Flags: needinfo?(kyle)

If we send down the InnerWindowID for the nsISHEntryShared for each entry and store it in SessionStore, we may be able to determine whether a short-circuited load is occurring? We'd need to add that information to each entry when serializing it here: https://searchfox.org/mozilla-central/rev/39265dd58298c40bed029617ad408bf806cce761/toolkit/modules/sessionstore/SessionHistory.jsm#142

Here are my thoughts about how to do this:

First, should we ask the DocShell directly whether a load is short-circuited? Or would it be ok/better to ask session history? (Maybe the above check for short-circuited loads should just be moved into the session history code so the logic is shared?)

Second, I'm worried about using the SessionStore's representation of history (i.e. in the parent process), since per comment 40, this is synced every 2 seconds or so. In the case where a user clicks on a link and then immediately tries to go back, we'd be working with an outdated version of the session history, which could lead to us doing the wrong thing here.

Finally, the big question I still have is where to do the check to determine if the load is short-circuited. With bug 1438272, I think it would make sense to put this in the parent process (e.g. in RemoteWebNavigation.js). However, in the short term, I think we'd need to do the check in the content process (see my second point above).

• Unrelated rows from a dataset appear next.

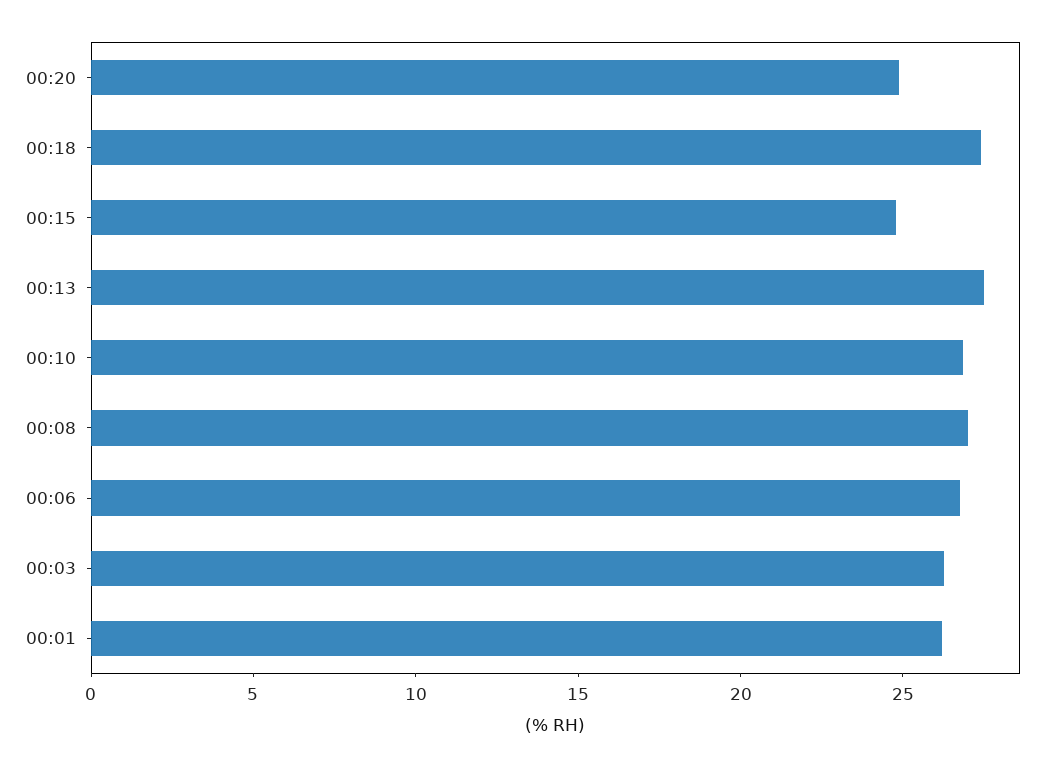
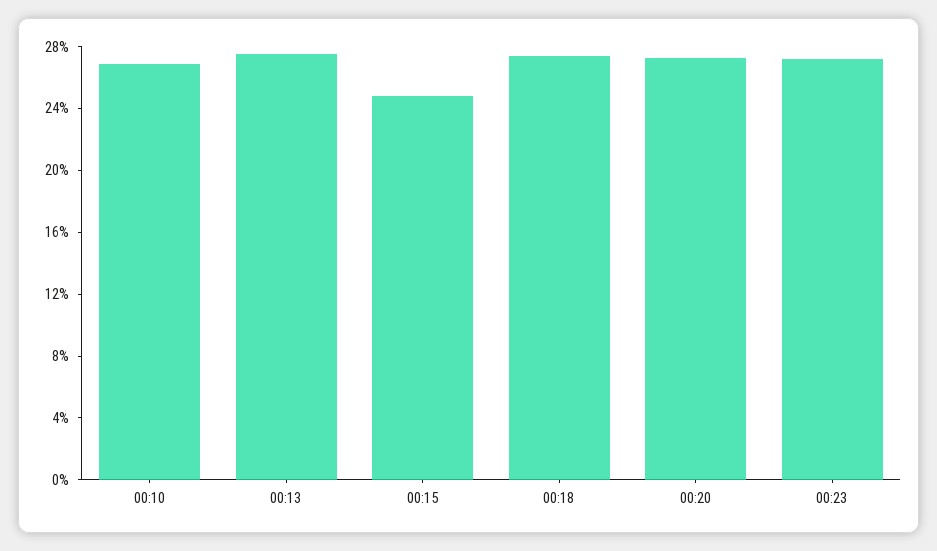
00:20: 25 -> 27
00:08: 27 -> none
00:06: 27 -> none
00:03: 26 -> none
00:01: 26 -> none
00:23: none -> 27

One way to do this is to make a new interface for the parent process that just asks the content process whether a load would be short-circuited; this would be async for now, but perhaps could become synchronous when bug 1438272 lands. Another way would be to pass the navigation we're doing (e.g. "go back 3 pages") down to the content process and do the "is short-circuited" check down there. The latter means that we'd have to make bigger changes to this code when bug 1438272 lands, but it might also be easier to do now. Since we'd like to eventually enable this patch for all loads, including short-circuited ones, maybe we don't need to think too far into the future with this; the check might go away entirely in the medium term.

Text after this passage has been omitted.